Kavon Frazier

No. 35, 43
- Position: Safety

Personal information
- Born: August 11, 1994 (age 31) Grand Rapids, Michigan, U.S.
- Listed height: 6 ft 0 in (1.83 m)
- Listed weight: 220 lb (100 kg)

Career information
- High school: Grand Rapids Christian
- College: Central Michigan (2012–2015)
- NFL draft: 2016: 6th round, 212th overall pick

Career history
- Dallas Cowboys (2016–2019); Miami Dolphins (2020); Cincinnati Bengals (2021)*; Las Vegas Raiders (2021);
- * Offseason and/or practice squad member only

Awards and highlights
- Second-team All-MAC (2015);

Career NFL statistics
- Games played: 60
- Totall tackles: 73
- Sacks: 1
- Forced fumbles: 1
- Pass deflections: 1
- Stats at Pro Football Reference

= Kavon Frazier =

American football player (born 1994)

Kavon Frazier (born August 11, 1994) is an American former professional football player who was a safety in the National Football League (NFL) for the Dallas Cowboys, Miami Dolphins, and Las Vegas Raiders. He played college football for the Central Michigan Chippewas.

==Early life==
Frazier attended Grand Rapids Christian High School, where he practiced football, basketball and track. In football, he was a three-year starter. As a junior, he was named to the all-conference team. He was a two-way player as a senior, registering 66 tackles, 858 rushing yards and 15 touchdowns, while receiving Division 3/4 All-state, Detroit Free Press All-Area and All-conference honors.

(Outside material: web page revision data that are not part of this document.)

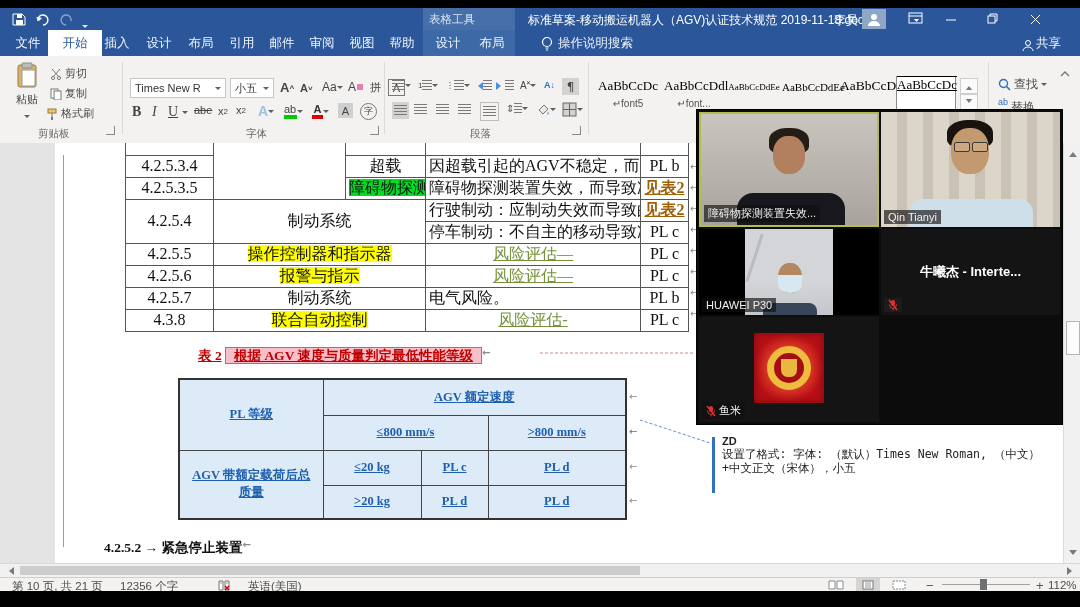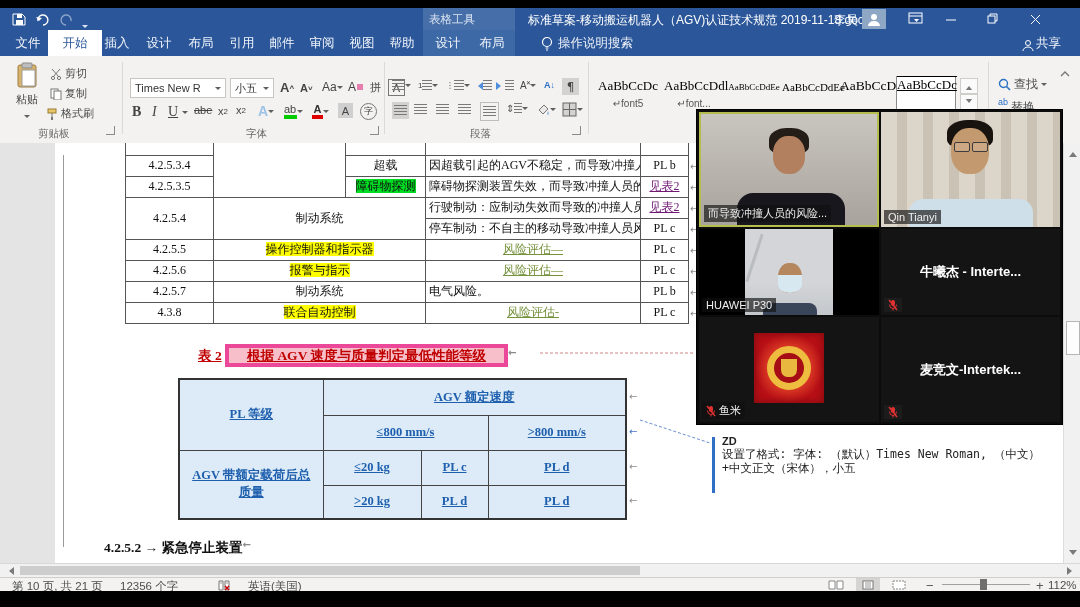--- a/index.html
+++ b/index.html
@@ -31,7 +31,7 @@
   #docarea{position:absolute;left:0;top:143px;width:1080px;height:420px;background:#e4e4e4;overflow:hidden;}
   #page{position:absolute;left:55px;top:0;width:1008px;height:420px;background:#fff;}
   table.doc{border-collapse:collapse;table-layout:fixed;position:absolute;font-family:"Liberation Serif",serif;}
-  table.doc td{border:1px solid #555;font-size:12px;color:#111;padding:0 3px;overflow:hidden;white-space:nowrap;}
+  table.doc td{border:1px solid #555;font-size:16px;color:#111;padding:0 3px;overflow:hidden;white-space:nowrap;}
   .nt{border-top:none!important;}
   .ctr{text-align:center;}
   .dotg{border-top:1px dotted #a9c23f!important;}

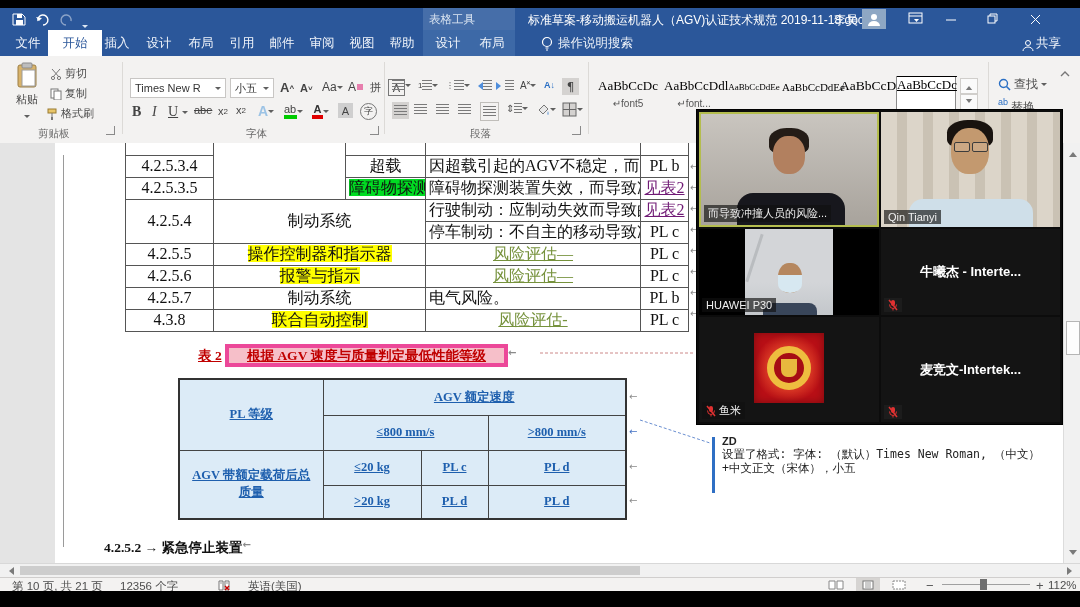--- a/index.html
+++ b/index.html
@@ -37,7 +37,7 @@
   .dotg{border-top:1px dotted #a9c23f!important;}
   .hl-y{background:#ffff00;}
   .hl-g{background:#00dd22;}
-  .ins-b{color:#701a75;text-decoration:underline;}
+  .ins-b{color:#a16207;text-decoration:underline;font-weight:bold;}
   .ins-g{color:#76923c;text-decoration:underline;}
   table.t2 td{background:#dcebf7;border:1px solid #444;font-size:12.5px;text-align:center;white-space:normal;}
   .t2t{color:#1e5fae;font-weight:bold;text-decoration:underline;}

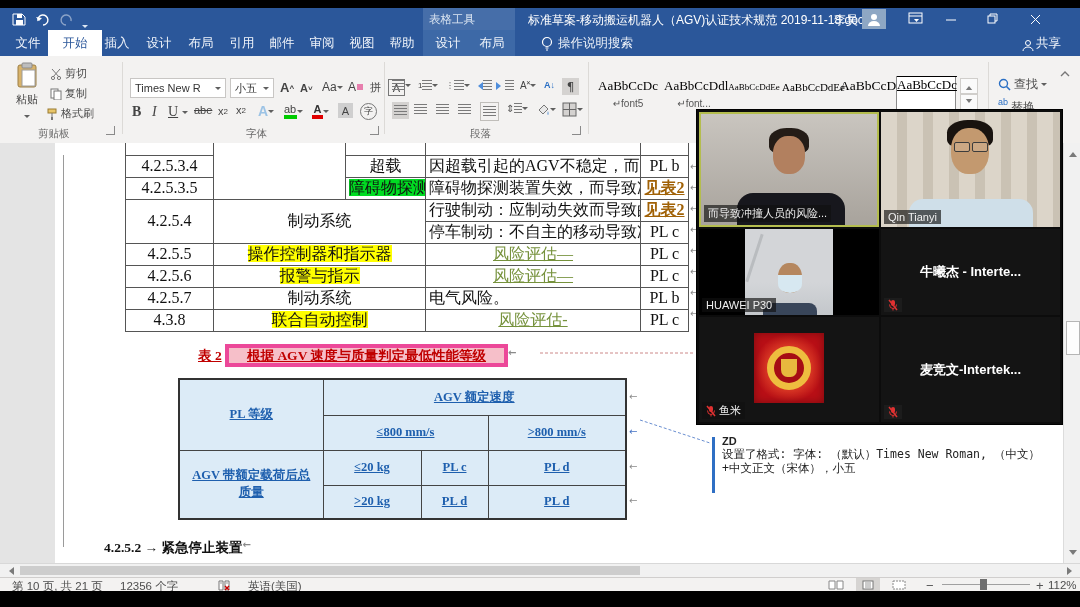--- a/index.html
+++ b/index.html
@@ -542,7 +542,7 @@
       <div class="abs" style="left:68px;top:14px;width:40px;height:26px;background:#241c17;border-radius:45% 45% 30% 30%;"></div>
       <div class="abs" style="left:72px;top:22px;width:32px;height:38px;background:#b2805f;border-radius:45%;"></div>
       <div class="abs" style="left:36px;bottom:-2px;width:108px;height:34px;background:#17171d;border-radius:16px 16px 0 0;"></div>
-      <div class="vlabel">而导致冲撞人员的风险...</div>
+      <div class="vlabel">障碍物探测装置失效...</div>
     </div>
 
     <div class="tile" style="left:184px;top:2px;width:179px;height:115px;background:repeating-linear-gradient(90deg,#dcd5c9 0 16px,#cac2b4 16px 26px);">

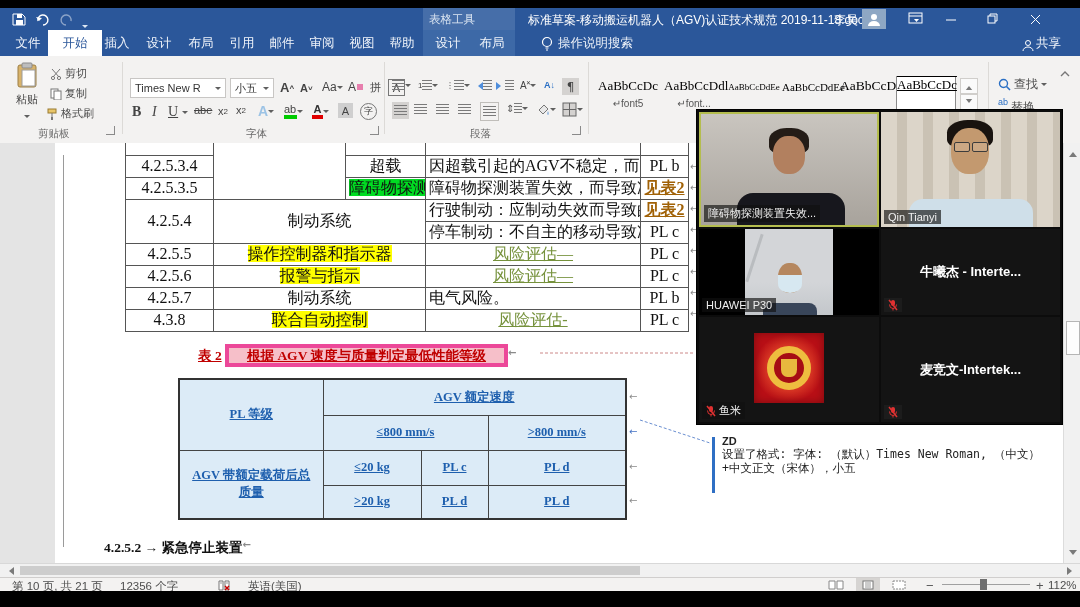--- a/index.html
+++ b/index.html
@@ -421,7 +421,7 @@
 
     <div class="abs" style="left:198px;top:204px;font-family:'Liberation Serif',serif;font-size:13.5px;font-weight:bold;white-space:nowrap;">
       <span style="color:#c00000;text-decoration:underline;">表 2</span>
-      <span style="color:#c00000;text-decoration:underline;background:#f6bfc9;border:4px solid #ec4899;padding:0 18px;">根据 AGV 速度与质量判定最低性能等级</span>
+      <span style="color:#c00000;text-decoration:underline;background:#f6bfc9;border:1px solid #ec4899;padding:0 8px;">根据 AGV 速度与质量判定最低性能等级</span>
       <span class="rowend">←</span>
     </div>
 

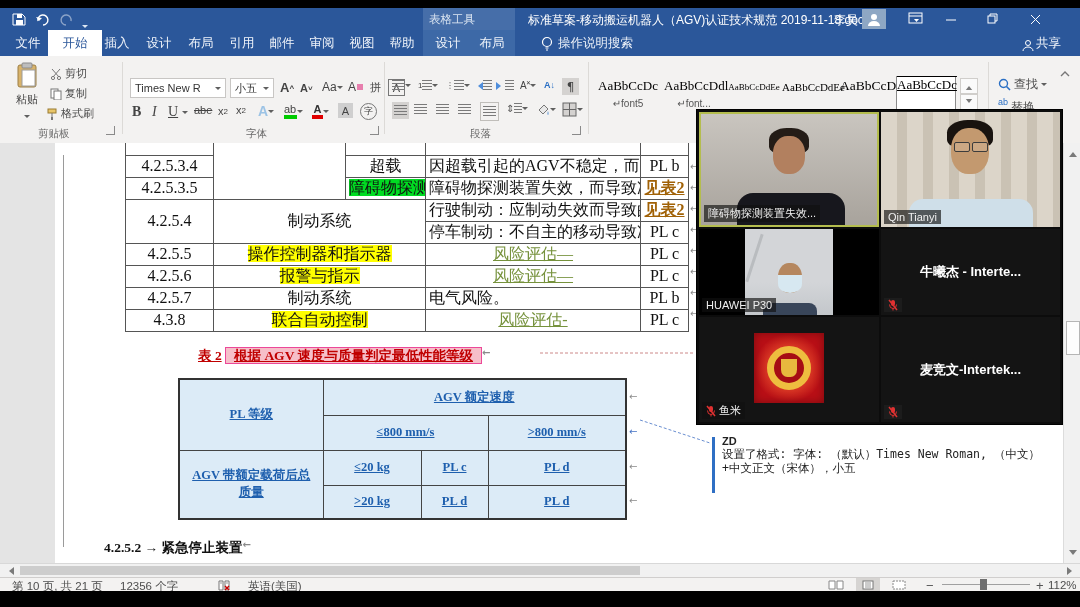--- a/index.html
+++ b/index.html
@@ -592,17 +592,6 @@
       </div>
     </div>
 
-    <div class="tile" style="left:184px;top:207px;width:179px;height:105px;">
-      <div class="vname">麦竞文-Intertek...</div>
-      <div class="vlabel" style="background:rgba(30,30,30,.8);">
-        <svg width="10" height="12">
-            <rect x="3" y="1" width="4" height="6" rx="2" fill="#e03131"></rect>
-            <path d="M1.5 5.5 a3.5 4 0 0 0 7 0" stroke="#e03131" fill="none"></path>
-            <line x1="5" y1="9.5" x2="5" y2="11.5" stroke="#e03131"></line>
-            <line x1="1" y1="1" x2="9" y2="11" stroke="#e03131" stroke-width="1.5"></line>
-          </svg>
-      </div>
-    </div>
   </div>
 
 </div>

In basketball, he helped lead the team to a pair of conference titles and a district title as a senior.

==College career==
Frazier accepted a football scholarship from Central Michigan University. As a freshman, he appeared in 13 games, collecting 36 tackles, 3 passes defensed, one interception and one forced fumble. He had 11 tackles and one pass defensed against Navy.

As a sophomore, he appeared in 12 games (9 starts), registering 67 tackles (fourth on the team), 3 interceptions (tied for the team lead) and 5 passes defensed (tied for the team lead). He had 11 tackles (7 solos) against the University of Toledo.

As a junior, he appeared in 13 games (3 starts), posting 58 tackles (fourth on the team), 34 solo tackles, 4 passes defensed and one fumble recovery.

As a senior, he was the regular starter at strong safety, recording 108 tackles (led the team), 74 solo tackles (led the team), 4.5 tackles for a loss, 4 passes defensed, one interception and one blocked punt. He had 13 tackles against Oklahoma State University. He made 12 tackles against the University of Toledo. He is a member of Phi Beta Sigma fraternity.

==Professional career==

Pre-draft measurables
| Height | Weight | Arm length | Hand span | Bench press |
| 5 ft 11+7⁄8 in (1.83 m) | 217 lb (98 kg) | 32+1⁄4 in (0.82 m) | 9 in (0.23 m) | 18 reps |
All values from NFL Combine

===Dallas Cowboys===
Frazier was selected by the Dallas Cowboys in the sixth round (212th overall) of the 2016 NFL draft. As a rookie he played mainly on special teams and was declared inactive in 4 games. He tallied 2 defensive tackles and 4 special teams tackles.

In 2017, he finished second on the team with 11 special teams tackles. He began to be used more on the defense, making 32 tackles (2 for loss). He appeared in 15 contests and was declared inactive for the fifth game against the Green Bay Packers.

Prior to 2018 preseason, Frazier was placed on non-football-related injured reserve on July 26 due to him having a potential blood disorder. He was tested negative for haemophilia and other blood clotting disorders on August 3, putting him back on the active roster. He appeared in all 16 games, starting the first two games of the season in place of an injured Xavier Woods. He posted 18 tackles (one for loss), one sack, one quarterback pressure, 2 passes defensed and 8 special teams tackles (fourth on the team).

In 2019, he was the backup at strong safety, collecting 4 defensive tackles and one special teams tackle in the first four games of the season. On September 30, he was placed on the injured reserve with a pectoral injury. He was not re-signed after the season.

===Miami Dolphins===
On April 27, 2020, Frazier signed with the Miami Dolphins. He appeared in 15 games as a reserve player. He was declared inactive in the fourth game against the Seattle Seahawks. He had 2 tackles on defense and 4 on special teams. He was not re-signed after the season.

===Cincinnati Bengals===
On May 27, 2021, Frazier signed with the Cincinnati Bengals. He was released on August 22, 2021.

===Las Vegas Raiders===
On December 2, 2021, Frazier was signed to the practice squad of the Las Vegas Raiders. He appeared in one game. After the Raiders were eliminated in the 2021 Wild Card round of the playoffs, he signed a reserve/future contract on January 17, 2022. He was released on March 8, 2022.

On July 29, 2022, Frazier announced his retirement from professional football.